Setor da construção civil estima o fechamento de 192 mil postos de trabalho nos últimos três anos no DF. Com medo do atual cenário econômico, o brasiliense teme investir em imóveis. Segmento trabalha para restabelecer o equilíbrio entre oferta e procura

Sem obra, não há emprego para o pedreiro, para o engenheiro civil, muito menos para o mestre de obras. De 2013 para cá, o setor da construção civil da capital passou por reduções significativas em toda a cadeia produtiva. No fim de tudo, o maior impacto é sentido no fechamento de postos de trabalho. São quase 280 mil desempregados nos últimos três anos, de acordo com levantamento do Sindicato da Indústria da Construção Civil do DF (Sinduscon-DF). Em cenário mais recente, a conta também desanima. A Associação de Empresas do Mercado Imobiliário do DF (Ademi) estima 192 mil empregados atingidos pela recessão.

Segundo o presidente do Sinduscon-DF, Luiz Carlos Botelho, uma forma clara de avaliar a atual situação é fazer um comparativo com relação ao número de postos de trabalhos diretos e indiretos, desde 2013. “Naquele ano, de acordo com o índice mínimo, que é de três vagas por emprego direto, nós dispúnhamos de 90 mil empregos na construção civil, e cerca de 270 mil empregos indiretos, que são aqueles de vendedor de material para obra, fornecedores, etc., ou seja, um total de 360 mil vagas. Hoje, no quadro que temos, são 20 mil postos diretos e 60 mil indiretos”, revela Botelho.

E as expectativas são ainda piores. A previsão do setor é de que os empregos sejam reduzidos um pouco mais. “Se tudo se mantiver como está, os postos poderão cair para 12 mil até agosto.” Para Botelho, é preciso restabelecer o equilíbrio entre a oferta e a procura. “O segmento está trabalhando fortemente para melhorar isso, por meio da legislação, e trabalhando para que a conjuntura mude e mostre uma perspectiva de rompimento do ciclo negativo econômico nacional.” Uma das formas, segundo ele, seria o reaquecimento das obras públicas, o aumento das particulares, comerciais ou habitacionais. “Está tudo paralisado.”

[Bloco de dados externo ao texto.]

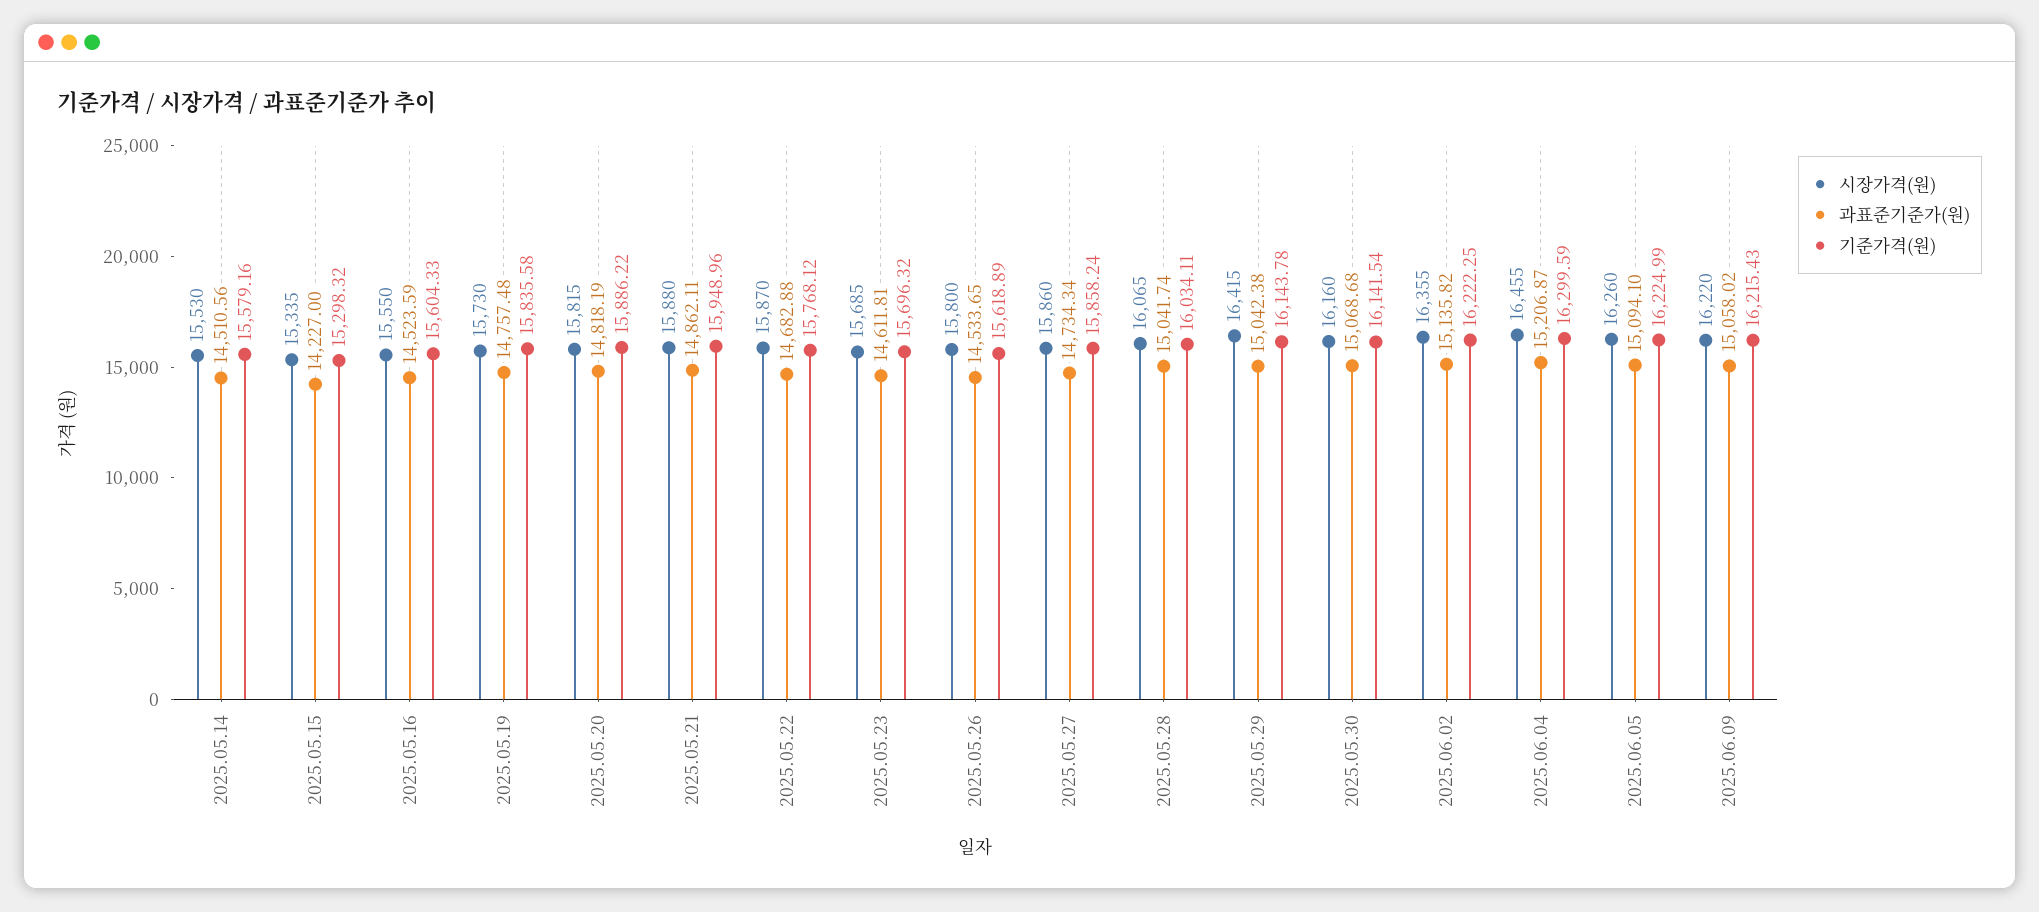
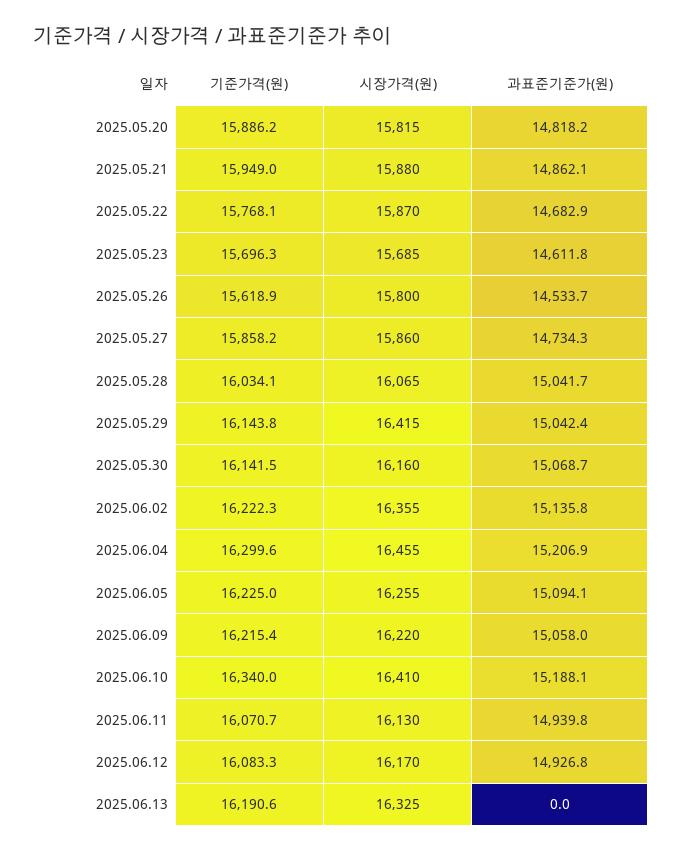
시장가격(원), 2025.05.14: 15530 -> none
과표준기준가(원), 2025.05.14: 14510.56 -> none
기준가격(원), 2025.05.14: 15579.16 -> none
시장가격(원), 2025.05.15: 15335 -> none
과표준기준가(원), 2025.05.15: 14227 -> none
기준가격(원), 2025.05.15: 15298.32 -> none
시장가격(원), 2025.05.16: 15550 -> none
과표준기준가(원), 2025.05.16: 14523.59 -> none
기준가격(원), 2025.05.16: 15604.33 -> none
시장가격(원), 2025.05.19: 15730 -> none
과표준기준가(원), 2025.05.19: 14757.48 -> none
기준가격(원), 2025.05.19: 15835.58 -> none
시장가격(원), 2025.06.05: 16260 -> 16255
기준가격(원), 2025.06.10: none -> 16340
시장가격(원), 2025.06.10: none -> 16410
과표준기준가(원), 2025.06.10: none -> 15188.1
기준가격(원), 2025.06.11: none -> 16070.7
시장가격(원), 2025.06.11: none -> 16130
과표준기준가(원), 2025.06.11: none -> 14939.8
기준가격(원), 2025.06.12: none -> 16083.3
시장가격(원), 2025.06.12: none -> 16170
과표준기준가(원), 2025.06.12: none -> 14926.8
기준가격(원), 2025.06.13: none -> 16190.6
시장가격(원), 2025.06.13: none -> 16325
과표준기준가(원), 2025.06.13: none -> 0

Sócio-diretor de uma incorporadora de empreendimentos residenciais e comerciais que está no mercado brasiliense desde 1998, André Luiz Almeida de Oliveira reduziu o número de funcionários em mais de 90% nos últimos três anos, quando a crise apertou. “O mercado está muito difícil e o setor da construção civil tem sofrido bastante. As empresas estão demitindo, pois não têm obra. Muitas estão no fim e ninguém está começando outros empreendimentos.” Segundo André, o funcionamento é em cadeia: consumidor sem dinheiro e sem emprego resulta em menos investimentos. Principalmente em empreendimentos a longo prazo. “A procura está baixa e o preço, ruim. Ninguém quer arriscar em novos investimentos. Até hoje, nunca passamos algo parecido. Para sobreviver, somente cortando os custos. Reduzir ao máximo a equipe e manter apenas as pessoas-chave. Quando melhorar, volta a crescer”, justifica o empresário.

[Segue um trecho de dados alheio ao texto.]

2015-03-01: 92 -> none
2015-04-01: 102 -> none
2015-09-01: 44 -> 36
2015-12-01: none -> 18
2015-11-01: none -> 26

Há 23 anos na área, Josenildo da Silva recorda os bons tempos. Até 2014, segundo ele, as ligações em busca de orçamento ou serviço eram frequentes. De lá para cá, o negócio só piora, mesmo para quem tem a vantagem de ter um curso superior. “Não está ruim, está horrível. Está pior do que se imagina. Quase impossível trabalhar em obra”, lamenta o engenheiro civil. Josenildo tinha um emprego fixo e rentável, até o ano passado, em uma empresa de construção. Porém, há mais de um ano, a firma não consegue pegar uma obra sequer para tocar. O reflexo disso é sobra de mão de obra no mercado. “Para conseguir alguma coisa, tive que aceitar um outro serviço, sem direitos trabalhistas, o que não é certo. Trabalhei muitos anos somente em Águas Claras, em várias obras, mas, agora, tenho que procurar em outros lugares e até fora de Brasília. Mando currículo e as empresas respondem que já receberam outros 500, 600. É bem difícil.”

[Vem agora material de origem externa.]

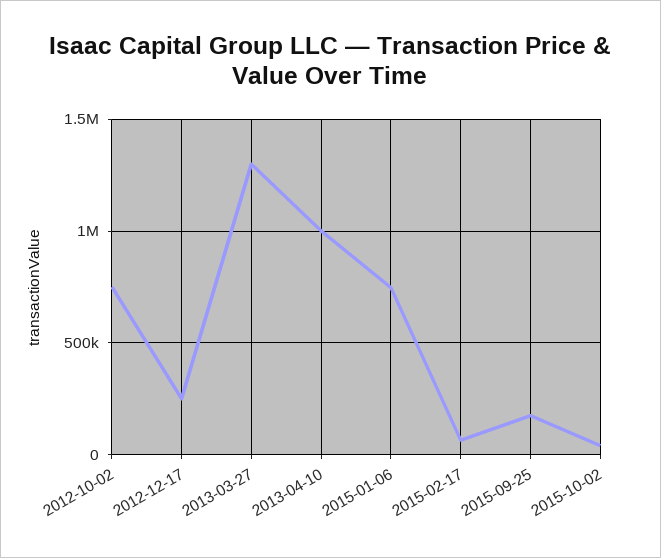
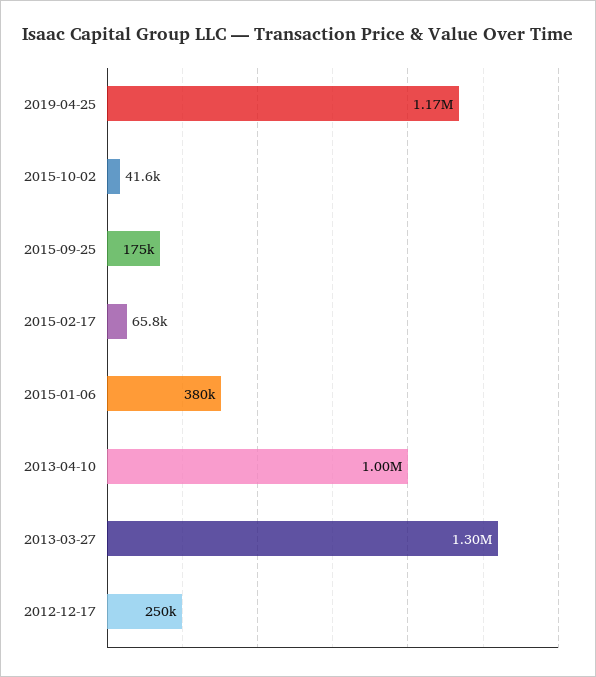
2012-10-02: 750000 -> none
2015-01-06: 750000 -> 380000
2019-04-25: none -> 1170000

O professor do Departamento de Economia da Universidade de Brasília (UnB) Carlos Alberto Ramos não tem dúvidas de que a situação ainda deve perdurar. E, com o aprofundamento da recessão, a tendência é que as empresas, de fato, cortem na folha de pagamento. “A construção civil pede um investimento de longo prazo. Não é como comprar algo no mercado. Seja para morar, seja para ter renda. E qualquer coisa a longo prazo no Brasil está difícil. Não se sabe muito bem sobre a bolha do DF, se vai conseguir manter o emprego, se o salário vai aumentar. São vários fatores que fazem com que a pessoa seja mais prudente”, analisa o especialista, que, no cenário geral, aponta apenas para condições desfavoráveis. “Se você olhar o jornal hoje, verá que a principal financiadora (Caixa Econômica Federal) aumentou os juros, ou seja, tudo vai contra e o cenário não inspira confiança.”

Burocracia

Além do desemprego, outro fator, até mais antigo do que a atual crise do país e do DF, diminui a velocidade produtiva do setor: a burocracia. Os entraves na liberação de projetos e alvarás, principalmente nos últimos quatro anos de governo, têm prejudicado o setor. O presidente da Ademi, Paulo Muniz, afirma que esse fator é um desestimulador para os investidores e um dos motivos da paralisação na construção civil no DF. “Desde 2015 até hoje, já são cerca de 13.300 novos imóveis que aguardam pela liberação do Habite-se, e todos já chancelados pelo GDF. Há oito anos, a gente não levava mais que 120 dias pra aprovar um projeto, hoje tem empreendimento completando ano. O exemplo mais absurdo é o caso do Brasília Torre Palace, no coração de Brasília, que poderia estar em obras, mas está servindo como cracolândia” afirmou.

Piora

A rápida deterioração do mercado de trabalho começou a atingir os trabalhadores mais qualificados. Pelos dados do Cadastro Geral de Empregados e Desempregados (Caged), do Ministério do Trabalho e Emprego, no ano passado, foram fechados115 mil postos de trabalho com carteira assinada para os brasileiros com ensino superior incompleto ou concluído — um sinal preocupante da piora acelerada da atividade econômica em 2015, que deve continuar neste ano.